- [EXERCISE AIM]: Of all the entries below, only the lines from the one with "Бурканче за чай: none -> 3 for 15.33" up to and including the one with "100/90R1957H DUNLOP F24: 15" are to be duplicated exactly.

Structured diff data:
::::::::

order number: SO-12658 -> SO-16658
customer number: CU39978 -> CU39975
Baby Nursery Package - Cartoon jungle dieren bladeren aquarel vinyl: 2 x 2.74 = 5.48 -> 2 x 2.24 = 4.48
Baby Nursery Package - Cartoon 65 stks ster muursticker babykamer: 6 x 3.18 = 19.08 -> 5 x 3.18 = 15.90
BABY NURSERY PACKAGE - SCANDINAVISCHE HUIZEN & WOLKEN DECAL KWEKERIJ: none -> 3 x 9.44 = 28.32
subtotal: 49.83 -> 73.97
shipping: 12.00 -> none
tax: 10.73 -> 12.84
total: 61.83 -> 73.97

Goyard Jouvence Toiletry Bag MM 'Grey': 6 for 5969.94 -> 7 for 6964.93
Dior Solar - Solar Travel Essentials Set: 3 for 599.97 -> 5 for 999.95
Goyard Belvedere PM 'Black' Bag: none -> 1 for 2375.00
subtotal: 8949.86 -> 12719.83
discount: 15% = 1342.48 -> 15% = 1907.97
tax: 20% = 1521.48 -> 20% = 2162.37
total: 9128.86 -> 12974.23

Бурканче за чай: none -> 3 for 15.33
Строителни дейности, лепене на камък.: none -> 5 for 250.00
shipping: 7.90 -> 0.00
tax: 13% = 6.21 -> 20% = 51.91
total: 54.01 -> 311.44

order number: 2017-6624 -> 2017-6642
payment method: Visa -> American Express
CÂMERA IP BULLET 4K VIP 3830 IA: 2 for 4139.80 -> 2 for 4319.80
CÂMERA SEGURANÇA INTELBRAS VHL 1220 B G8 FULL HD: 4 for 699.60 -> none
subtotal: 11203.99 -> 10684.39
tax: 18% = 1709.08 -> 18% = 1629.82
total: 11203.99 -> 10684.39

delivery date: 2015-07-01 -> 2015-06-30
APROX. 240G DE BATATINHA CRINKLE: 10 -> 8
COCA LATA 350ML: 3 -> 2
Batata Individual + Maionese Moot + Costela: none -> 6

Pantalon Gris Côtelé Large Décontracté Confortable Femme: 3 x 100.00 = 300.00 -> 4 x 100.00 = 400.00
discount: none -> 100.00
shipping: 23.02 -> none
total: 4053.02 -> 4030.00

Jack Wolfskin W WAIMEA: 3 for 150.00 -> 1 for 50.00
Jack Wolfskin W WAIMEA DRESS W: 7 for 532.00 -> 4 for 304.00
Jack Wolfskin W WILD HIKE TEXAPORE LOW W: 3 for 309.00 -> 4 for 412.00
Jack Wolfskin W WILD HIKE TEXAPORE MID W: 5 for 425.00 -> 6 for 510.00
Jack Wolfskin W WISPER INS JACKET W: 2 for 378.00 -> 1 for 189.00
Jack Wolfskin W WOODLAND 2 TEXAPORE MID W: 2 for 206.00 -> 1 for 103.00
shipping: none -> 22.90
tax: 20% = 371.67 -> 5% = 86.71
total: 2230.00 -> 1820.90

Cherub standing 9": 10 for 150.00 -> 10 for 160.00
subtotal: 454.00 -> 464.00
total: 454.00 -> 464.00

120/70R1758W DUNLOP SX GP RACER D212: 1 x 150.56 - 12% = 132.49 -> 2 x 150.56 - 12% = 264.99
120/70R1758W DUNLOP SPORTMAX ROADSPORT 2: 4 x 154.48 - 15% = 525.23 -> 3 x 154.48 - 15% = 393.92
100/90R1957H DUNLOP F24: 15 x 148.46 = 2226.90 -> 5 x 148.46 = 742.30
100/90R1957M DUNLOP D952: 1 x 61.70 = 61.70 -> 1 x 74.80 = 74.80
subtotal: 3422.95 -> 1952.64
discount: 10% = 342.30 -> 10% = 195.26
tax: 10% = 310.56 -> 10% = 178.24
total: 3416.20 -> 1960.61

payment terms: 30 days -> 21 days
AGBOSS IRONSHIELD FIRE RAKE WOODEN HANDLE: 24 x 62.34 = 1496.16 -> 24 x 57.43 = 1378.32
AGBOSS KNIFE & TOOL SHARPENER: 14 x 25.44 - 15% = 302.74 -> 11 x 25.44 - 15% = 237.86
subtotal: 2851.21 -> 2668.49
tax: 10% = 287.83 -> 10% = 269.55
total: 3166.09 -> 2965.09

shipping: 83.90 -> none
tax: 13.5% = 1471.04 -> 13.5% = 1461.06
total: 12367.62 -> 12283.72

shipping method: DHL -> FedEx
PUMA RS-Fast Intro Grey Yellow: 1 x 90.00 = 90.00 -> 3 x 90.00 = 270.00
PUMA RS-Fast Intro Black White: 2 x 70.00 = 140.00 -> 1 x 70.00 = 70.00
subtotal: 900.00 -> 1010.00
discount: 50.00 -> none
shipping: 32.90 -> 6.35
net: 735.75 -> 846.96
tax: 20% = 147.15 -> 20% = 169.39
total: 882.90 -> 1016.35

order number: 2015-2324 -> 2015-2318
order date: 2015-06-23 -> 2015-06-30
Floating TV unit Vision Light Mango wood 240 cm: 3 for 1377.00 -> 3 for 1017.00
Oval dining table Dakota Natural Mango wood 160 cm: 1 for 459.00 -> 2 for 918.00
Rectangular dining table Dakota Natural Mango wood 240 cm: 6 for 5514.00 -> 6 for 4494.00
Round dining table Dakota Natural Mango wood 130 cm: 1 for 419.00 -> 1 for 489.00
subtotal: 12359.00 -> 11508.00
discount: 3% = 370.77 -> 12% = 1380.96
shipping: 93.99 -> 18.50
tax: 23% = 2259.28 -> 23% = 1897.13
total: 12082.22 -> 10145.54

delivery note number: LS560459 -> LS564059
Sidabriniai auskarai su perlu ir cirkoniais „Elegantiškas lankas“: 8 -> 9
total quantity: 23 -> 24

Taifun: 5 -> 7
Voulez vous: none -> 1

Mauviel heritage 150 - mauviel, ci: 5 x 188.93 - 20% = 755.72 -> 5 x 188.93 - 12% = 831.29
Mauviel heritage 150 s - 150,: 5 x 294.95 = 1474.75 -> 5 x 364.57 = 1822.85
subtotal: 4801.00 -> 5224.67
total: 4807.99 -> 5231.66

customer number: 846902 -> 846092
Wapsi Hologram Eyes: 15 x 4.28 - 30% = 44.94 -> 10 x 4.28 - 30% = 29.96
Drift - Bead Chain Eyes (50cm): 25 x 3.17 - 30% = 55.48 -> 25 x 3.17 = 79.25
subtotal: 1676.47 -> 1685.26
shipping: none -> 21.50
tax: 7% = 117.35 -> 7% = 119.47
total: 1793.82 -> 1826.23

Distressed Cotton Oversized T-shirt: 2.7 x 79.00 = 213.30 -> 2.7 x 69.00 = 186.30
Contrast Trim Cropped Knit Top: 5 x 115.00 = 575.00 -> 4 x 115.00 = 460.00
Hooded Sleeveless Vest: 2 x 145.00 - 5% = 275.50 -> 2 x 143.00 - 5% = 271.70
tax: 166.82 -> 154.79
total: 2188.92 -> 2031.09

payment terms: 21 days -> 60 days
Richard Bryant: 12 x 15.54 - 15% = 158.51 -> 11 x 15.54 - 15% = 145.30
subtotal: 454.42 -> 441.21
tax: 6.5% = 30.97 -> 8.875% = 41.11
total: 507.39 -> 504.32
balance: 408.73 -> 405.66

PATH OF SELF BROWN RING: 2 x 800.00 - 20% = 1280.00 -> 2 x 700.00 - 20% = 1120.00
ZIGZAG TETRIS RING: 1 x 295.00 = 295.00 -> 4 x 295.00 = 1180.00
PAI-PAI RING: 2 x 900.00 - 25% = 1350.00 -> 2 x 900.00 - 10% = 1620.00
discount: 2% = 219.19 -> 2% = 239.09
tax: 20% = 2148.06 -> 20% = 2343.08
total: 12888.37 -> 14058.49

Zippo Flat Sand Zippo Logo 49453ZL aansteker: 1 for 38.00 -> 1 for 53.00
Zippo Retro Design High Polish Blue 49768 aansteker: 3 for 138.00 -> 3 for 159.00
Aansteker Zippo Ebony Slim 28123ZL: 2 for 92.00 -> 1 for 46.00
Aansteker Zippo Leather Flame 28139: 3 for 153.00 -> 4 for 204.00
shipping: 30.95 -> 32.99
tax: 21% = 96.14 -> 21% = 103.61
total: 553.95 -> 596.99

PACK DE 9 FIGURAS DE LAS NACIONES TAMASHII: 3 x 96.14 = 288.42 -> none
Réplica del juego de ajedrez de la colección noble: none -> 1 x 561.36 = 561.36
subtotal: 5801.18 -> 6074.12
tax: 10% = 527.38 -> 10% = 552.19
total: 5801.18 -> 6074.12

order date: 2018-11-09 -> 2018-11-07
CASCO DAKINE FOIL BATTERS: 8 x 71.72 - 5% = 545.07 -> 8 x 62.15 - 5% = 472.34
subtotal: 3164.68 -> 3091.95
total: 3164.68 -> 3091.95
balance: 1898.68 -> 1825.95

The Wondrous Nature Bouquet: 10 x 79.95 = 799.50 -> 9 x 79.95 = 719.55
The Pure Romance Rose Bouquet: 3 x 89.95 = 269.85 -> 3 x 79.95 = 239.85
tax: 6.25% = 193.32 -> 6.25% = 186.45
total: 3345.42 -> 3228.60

::::::::

- [ANSWER TO THIS PROBLEM]:
Бурканче за чай: none -> 3 for 15.33
Строителни дейности, лепене на камък.: none -> 5 for 250.00
shipping: 7.90 -> 0.00
tax: 13% = 6.21 -> 20% = 51.91
total: 54.01 -> 311.44

order number: 2017-6624 -> 2017-6642
payment method: Visa -> American Express
CÂMERA IP BULLET 4K VIP 3830 IA: 2 for 4139.80 -> 2 for 4319.80
CÂMERA SEGURANÇA INTELBRAS VHL 1220 B G8 FULL HD: 4 for 699.60 -> none
subtotal: 11203.99 -> 10684.39
tax: 18% = 1709.08 -> 18% = 1629.82
total: 11203.99 -> 10684.39

delivery date: 2015-07-01 -> 2015-06-30
APROX. 240G DE BATATINHA CRINKLE: 10 -> 8
COCA LATA 350ML: 3 -> 2
Batata Individual + Maionese Moot + Costela: none -> 6

Pantalon Gris Côtelé Large Décontracté Confortable Femme: 3 x 100.00 = 300.00 -> 4 x 100.00 = 400.00
discount: none -> 100.00
shipping: 23.02 -> none
total: 4053.02 -> 4030.00

Jack Wolfskin W WAIMEA: 3 for 150.00 -> 1 for 50.00
Jack Wolfskin W WAIMEA DRESS W: 7 for 532.00 -> 4 for 304.00
Jack Wolfskin W WILD HIKE TEXAPORE LOW W: 3 for 309.00 -> 4 for 412.00
Jack Wolfskin W WILD HIKE TEXAPORE MID W: 5 for 425.00 -> 6 for 510.00
Jack Wolfskin W WISPER INS JACKET W: 2 for 378.00 -> 1 for 189.00
Jack Wolfskin W WOODLAND 2 TEXAPORE MID W: 2 for 206.00 -> 1 for 103.00
shipping: none -> 22.90
tax: 20% = 371.67 -> 5% = 86.71
total: 2230.00 -> 1820.90

Cherub standing 9": 10 for 150.00 -> 10 for 160.00
subtotal: 454.00 -> 464.00
total: 454.00 -> 464.00

120/70R1758W DUNLOP SX GP RACER D212: 1 x 150.56 - 12% = 132.49 -> 2 x 150.56 - 12% = 264.99
120/70R1758W DUNLOP SPORTMAX ROADSPORT 2: 4 x 154.48 - 15% = 525.23 -> 3 x 154.48 - 15% = 393.92
100/90R1957H DUNLOP F24: 15 x 148.46 = 2226.90 -> 5 x 148.46 = 742.30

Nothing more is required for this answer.